Some years back, I was seated at a departmental all hands meeting. My colleagues and I were viewing a series of fairly mundane presentation slides, when up came something new and surprising.
Without additional context, the slide read something like this:
If we can get all our penguins, birds and chicks in alignment, we’ll be able to move forward smoothly.
It was a classic WTF moment; confused glances were exchanged around the room.
Welcome Back, Kotter
Turns out the senior leaders had recently held an offsite where they became acquainted with the work of John Kotter, including the book Our Iceberg Is Melting. Kotter is regarded as an authority on leadership and change.
I no longer recall what exactly they were hoping to change, but do recall being intrigued – what about this book was (apparently) so inspiring?
I vowed to give it a thorough read, and did. I also took time to acquire and read the (somewhat related) book Who Moved My Cheese?
Neither impressed me very much.
In the bird book, an observant and forward-thinking penguin concludes that his community’s home iceberg is melting. Initially ridiculed, avian opinion eventually sways in favor of relocating the colony, as the penguin overcomes skeptics and enlists the support of key allies.
The rodent book deals with residents living in a maze, reliant on a steady supply of cheese. One day the cheese disappears, and they deal with the consequences, with varying degrees of denial and proactive behavior.
While the penguin book does offer a few strategies for leverage (recruit respected experts, build support from key leaders), I didn’t find either book particularly compelling.
I shouldn’t downplay the overall usefulness of the literature, however.
These books were uplifting in an indirect way, as they provided nearly endless material for satirical Photoshop modifications and whiteboard drawings (see book cover above right, and the picture to the right).
So it would be a lie to imply that I did not find these books inspiring, though not for the reasons intended.
What’s the bottom line? I found these books unhelpful or objectionable primarily for these reasons
- The fable format is patronizing
- A predetermined outcome is featured
- The struggle for change is not nuanced; it is for life or death
Both books employ a fable format, which I found patronizing. You are not a human being pondering reasonable real life trade-offs; instead you are a bird or (worse) a rodent.
At least one review on Amazon compares the penguin book favorably to Animal Farm, which to me is puzzling. In Animal Farm the animals are delightfully symbolic and ironic. I’m unaware of penguin characteristics that lend themselves well to climate analysis or adaptability (excepting swimming and extreme tolerance to cold). I will grant that rodents are symbolically opportunistic, though not in a particularly positive way.
In the end, I don’t feel the fable format lends value. Rather the animals provide an unnecessary layer of abstraction from what might otherwise be a compellingly pragmatic story.
To complete the fable, the stories need a moral lesson.
As such, the outcomes are predetermined: the animals successfully adapt to change. There is no room for ambiguity; to succeed, you must change. Those who change, win.
What if instead one of the rodents ran ragged through the maze, failing to find cheese, eventually collapsing in despair and starvation in a dark, forgotten corner? What if the cheese supply returned in its original location, better than ever before (the supplier had been on a brief trip to Europe, collecting artisanal cheeses)?

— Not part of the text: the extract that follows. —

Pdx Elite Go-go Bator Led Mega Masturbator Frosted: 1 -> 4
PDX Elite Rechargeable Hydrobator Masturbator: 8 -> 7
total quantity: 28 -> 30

Perhaps the penguins’ dilemma is rooted more deeply than a single iceberg. Global warming may doom their new home to the same fate, slightly delayed. Just maybe, their selected strategy was misguided and even worse than staying put.

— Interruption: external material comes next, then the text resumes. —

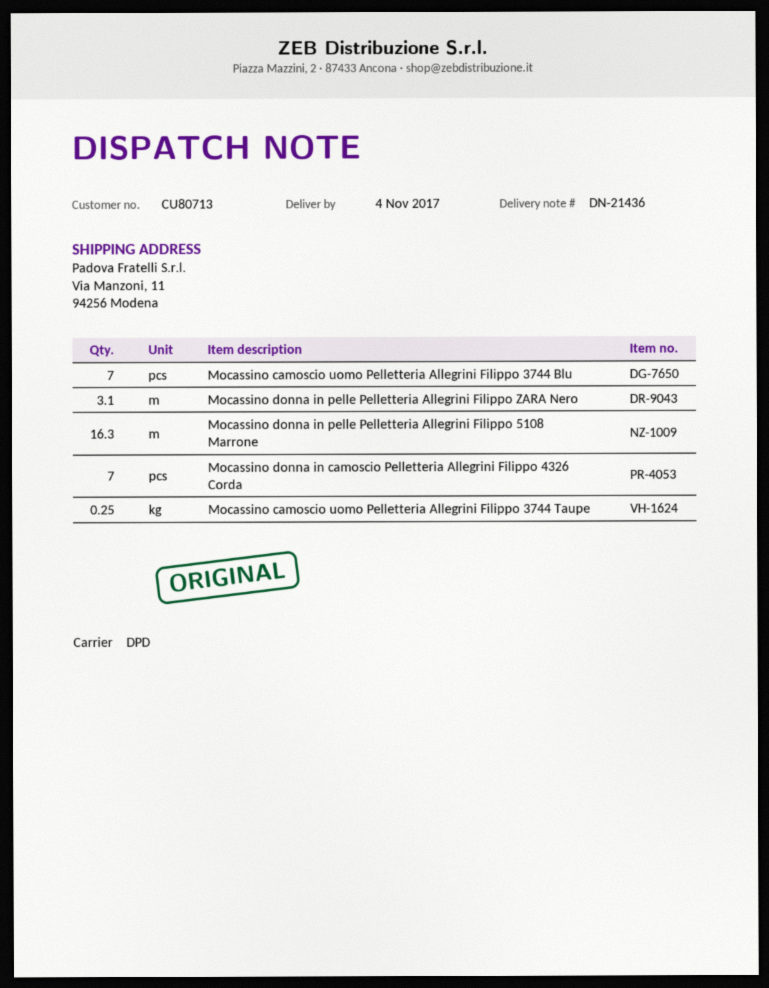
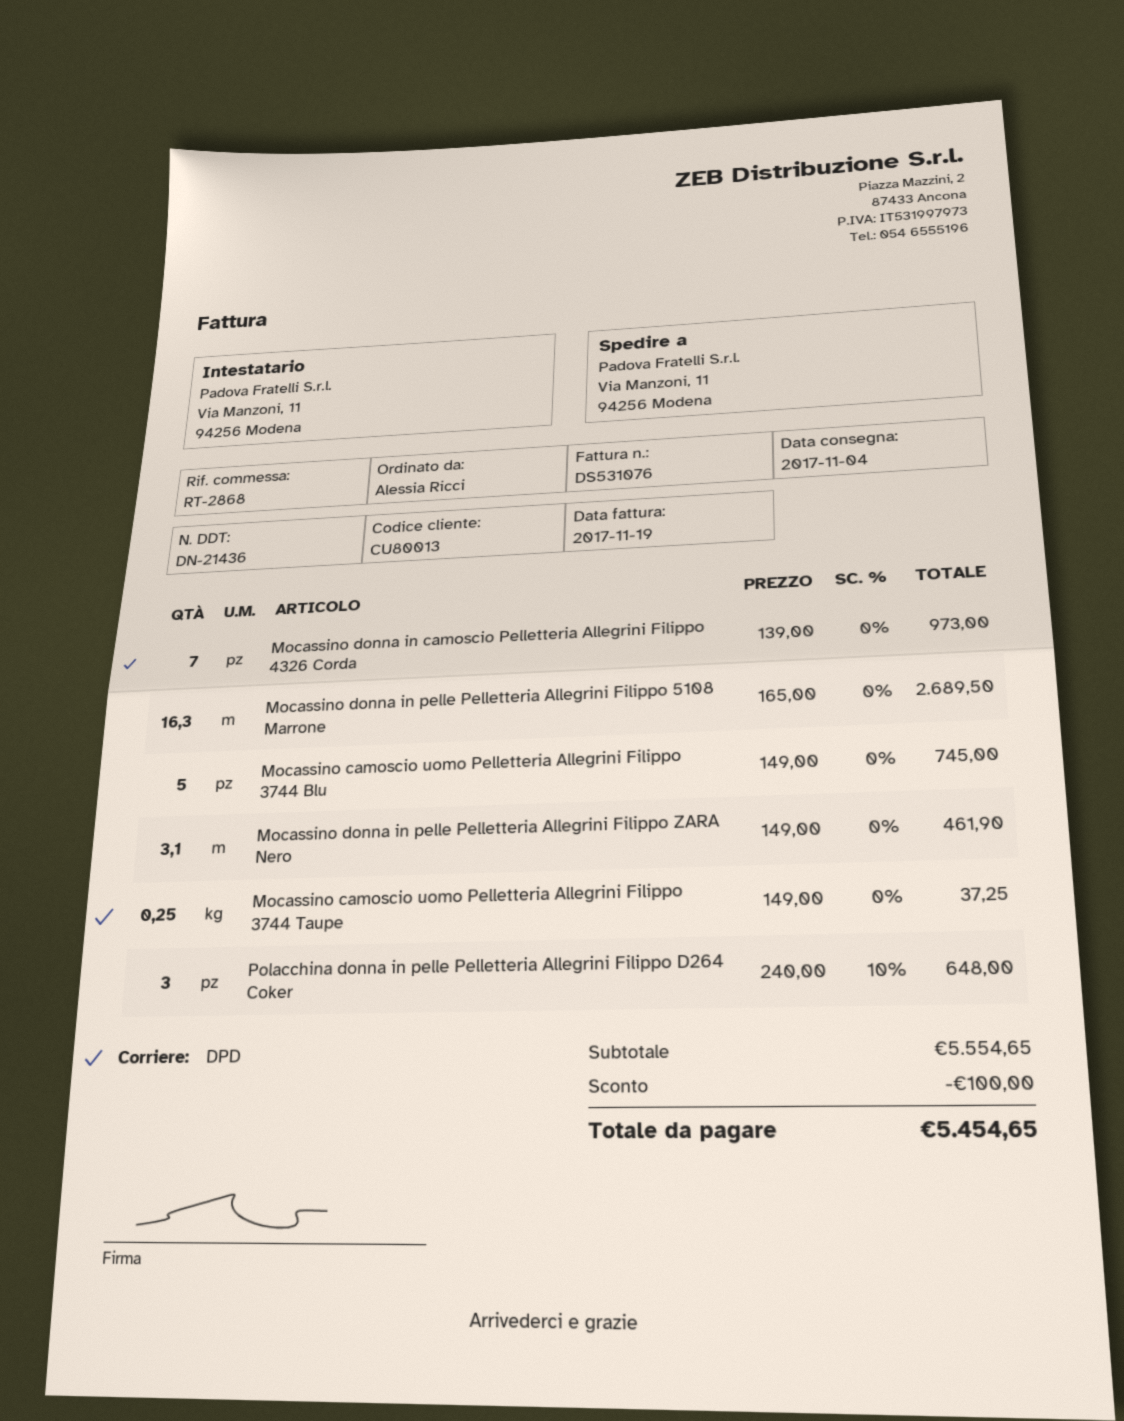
customer number: CU80713 -> CU80013
Mocassino camoscio uomo Pelletteria Allegrini Filippo 3744 Blu: 7 -> 5
Polacchina donna in pelle Pelletteria Allegrini Filippo D264 Coker: none -> 3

These possibilities are not part of the story. In these books, change must happen, somehow.
In reality, it’s the nuanced consequences, and their associated risk, which makes implementing change challenging.
For example, employees who gave up on Apple in 2004 to join the promising start-up that went belly up may well have believed at the time they were successfully implementing change management in their financial opportunities.
Life or Death
The message of these books is clear: you must change, or you will die.
Not only are the outcomes in these stories predetermined, but the consequences are as large as they can get – life or death. Move or freeze. Search or starve.
This of course is a ploy to raise the stakes to the greatest possible levels, inhibiting the possibility for contrary considerations.
You’d have to be crazy to avoid changing, if you risk death as a result. Everyone should get on board with that, right?
In reality, the change you’re likely looking to implement involves something less exciting like convincing a team to convert from C++ to Java. Or you’re trying figure out whether to join the hot startup or let your remaining 25% of stock continue to vest. No easy life-or-death scenarios here.
One can even imagine the manager thinking …
“I want my team to change, but they’re pushing back. I’ll have them read this book, then they’ll realize they must change. Or else they’ll die. Maybe I’ll even kill them myself … “
Go Change It!
If you need to effect change, don’t hand out books – go make it happen!
Impress on your colleagues that change is needed, and why. Propose an improvement and explain why it’s better. Get folks to agree to it, and follow up to make sure it happens.
If you’re looking to change the semantics of an optional field in JIRA, then an 8-step change process is almost certainly overkill. But those guidelines are fairly sound and intuitive overall.
But you don’t need to read a silly animal book to understand them.